Bei den Trauerfeierlichkeiten für den chilenischen Militärdiktator Augusto Pinochet hat es einen weiteren Zwischenfall gegeben.
Ein Enkel eines Regime-Opfers spuckte auf den Sarg des Verstorbenen, teilte das Heer am Dienstag mit. Der Mann, Francisco Cuadrados Prats, wurde von Wachsoldaten festgenommen, kurz darauf aber frei gelassen. Nach Militärangaben war es der einzige Zwischenfall bei den Trauerfeierlichkeiten, bei denen von Montag bis Dienstag 60.000 Menschen am Sarg des im Alter von 91 Jahren verstorbenen Pinochet vorbei defilierten.
Onkel im Exil ermordet
Cuadrados ist der Enkel von General Carlos
Prats, der vor dem von Pinochet 1973 geführten Putsch gegen Präsident
Salvador Allende Generalstabschef war. Prats wurde 1974 im argentinischen
Exil ermordet. Er war Gegner der Junta und ein argentinisches Gericht hatte
den chilenischen Geheimdienst für seine Ermordung verantwortlich gemacht.
Ein argentinischer Auslieferungsantrag gegen Pinochet blieb erfolglos.
Cuadrados sagte, er mache Pinochet für den Mord an seinem Großvater
verantwortlich.
Ministerin ausgebuht
Die Zerrissenheit der chilenischen
Gesellschaft wurde am Tag des Begräbnisses erneut deutlich, als
Verteidigungsministerin Vivianne Blanlot ausgebuht wurde.

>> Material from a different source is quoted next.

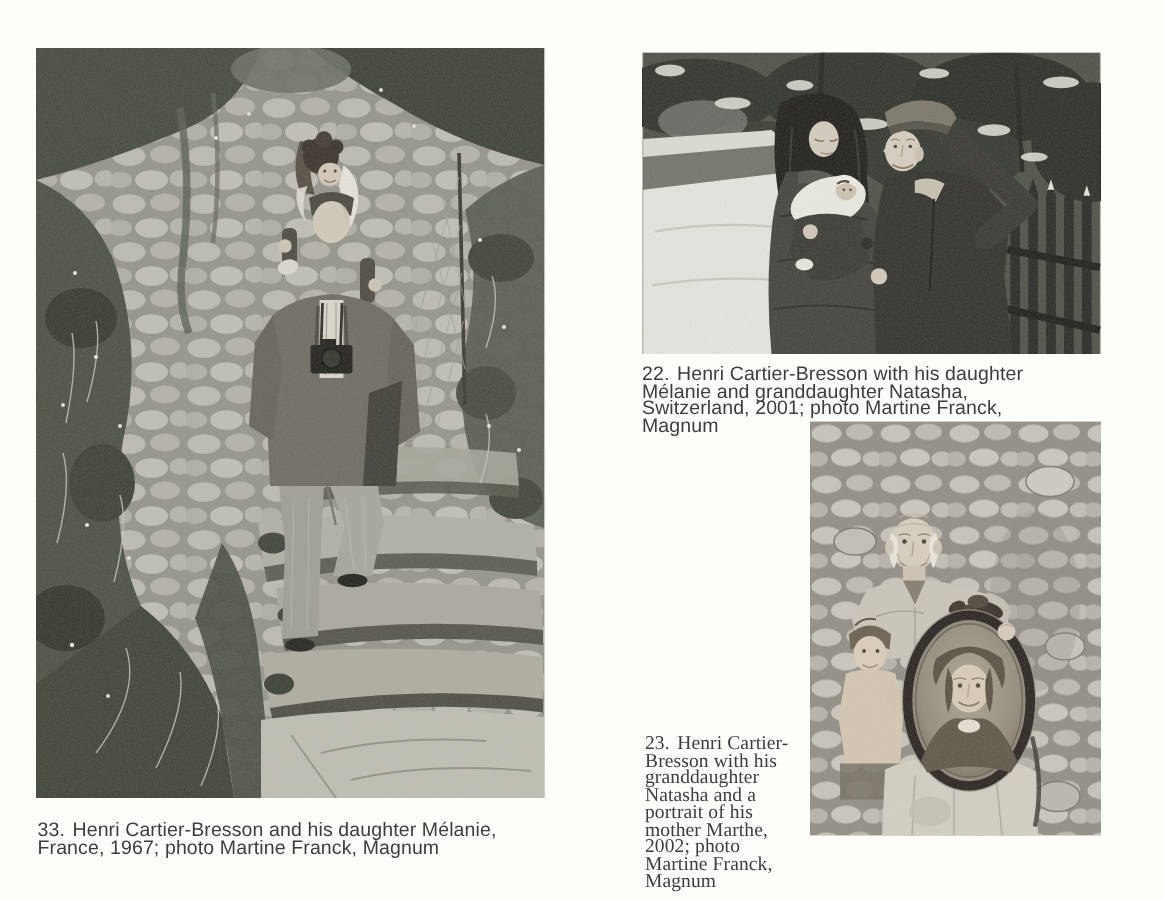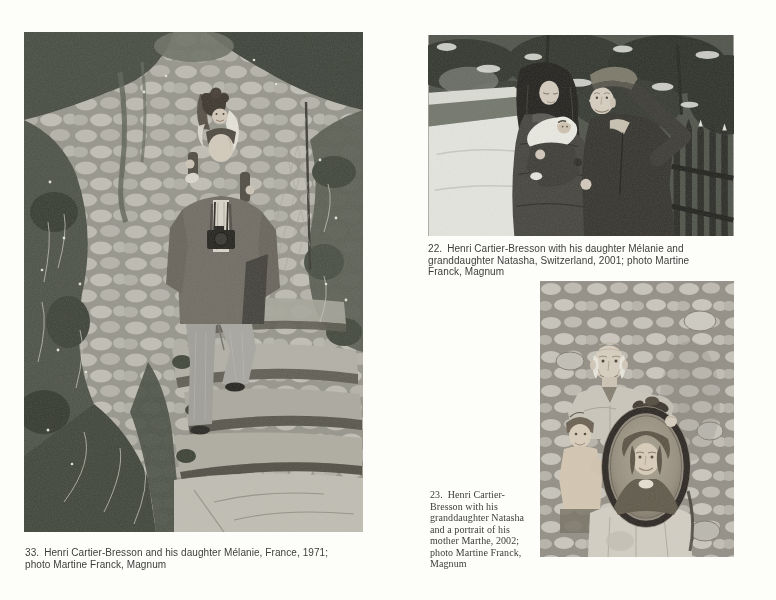"22. Henri Cartier-Bresson with his" .caption { font-size: 10px -> 13px }
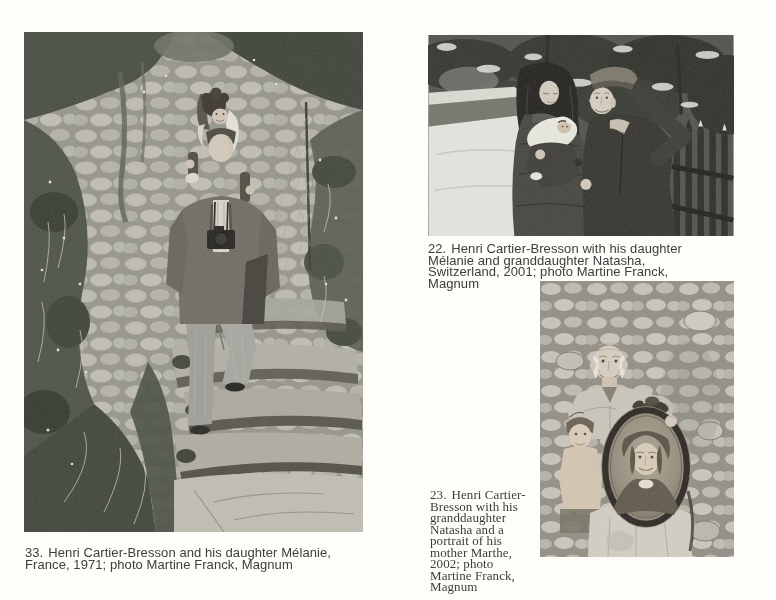"Henri Cartier-Bresson and his daughter" span { text: 1971 -> 1967 }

Obwohl die
sozialistische Präsidentin Michelle Bachelet ein Staatsbegräbnis wie für
Ex-Präsidenten ausdrücklich verboten hatte, legten Enkel des am Sonntag im
Alter von 91 Jahren verstorbenen Generals im Ruhestand bei der Zeremonie in
der Offiziersschule eine Präsidentenschärpe über den Sarg.
Feiern und Proteste
Nach der Trauerfeier wurde der Sarg Pinochets
mit einem Hubschrauber nach Vina del Mar übergeführt, wo der Leichnam
eingeäschert werden sollte. Während die Anhänger Pinochets trauerten,
feierten die Gegner und Opfer des Regimes in den Straßen der Hauptstadt.
Seit Pinochet am Montag in der Offiziersschule aufgebahrt lag, waren nach Angaben der Polizei etwa 40.000 bis 60.000 Menschen am Sarg vorbeigezogen. Beobachter in Santiago äußerten sich überrascht über diese "Wiederkehr" der öffentlichen Begeisterung für Pinochet und sein rechtes Gedankengut. Es war die größte Demonstration für Pinochet seit der Rückkehr des Landes zur Demokratie vor 16 Jahren.
Tief gespaltene Gesellschaft
Die chilenische Gesellschaft ist in
ihrem Urteil über Pinochet noch immer tief gespalten. Seine Anhänger halten
ihn für einen "Revolutionär, der Chile Demokratie und Wohlstand
gebracht" habe, wie einer der Trauergäste meinte. Seine Gegner
bezeichnen ihn hingegen als Schlächter, der für den Tod von mindestens 3.500
Regimegegnern und Andersdenkende während seiner Herrschaft (1973-1990)
verantwortlich ist. Dem Staat werfen sie vor, dass Pinochet nie vor Gericht
gestellt wurde. Der Erzbischof von Santiago, Kardenal Francisco Javier
Errazuriz, sagte, er bete dafür, dass Gott Pinochet vergebe und dabei auch "alle
guten Taten" Pinochets berücksichtige.
Menschenrechtsgruppen hatten angesichts des Todes von Pinochet eine Beschleunigung der Strafverfahren wegen Menschenrechtsverbrechen gefordert. Dass Pinochet durch den Tod seiner Strafe entgangen sei, müsse als "Weckruf" verstanden werden, schrieb etwa die Menschenrechtsorganisation Amnesty International. Chile solle auch die noch unter Pinochets Herrschaft erlassene Amnestie für Militärs und Polizisten aufheben, damit Tausende von Menschenrechtsverbrechen doch noch gerichtlich aufgearbeitet werden könnten. Das seien der Staat und die Gesellschaft den Opfern der Diktatur schuldig.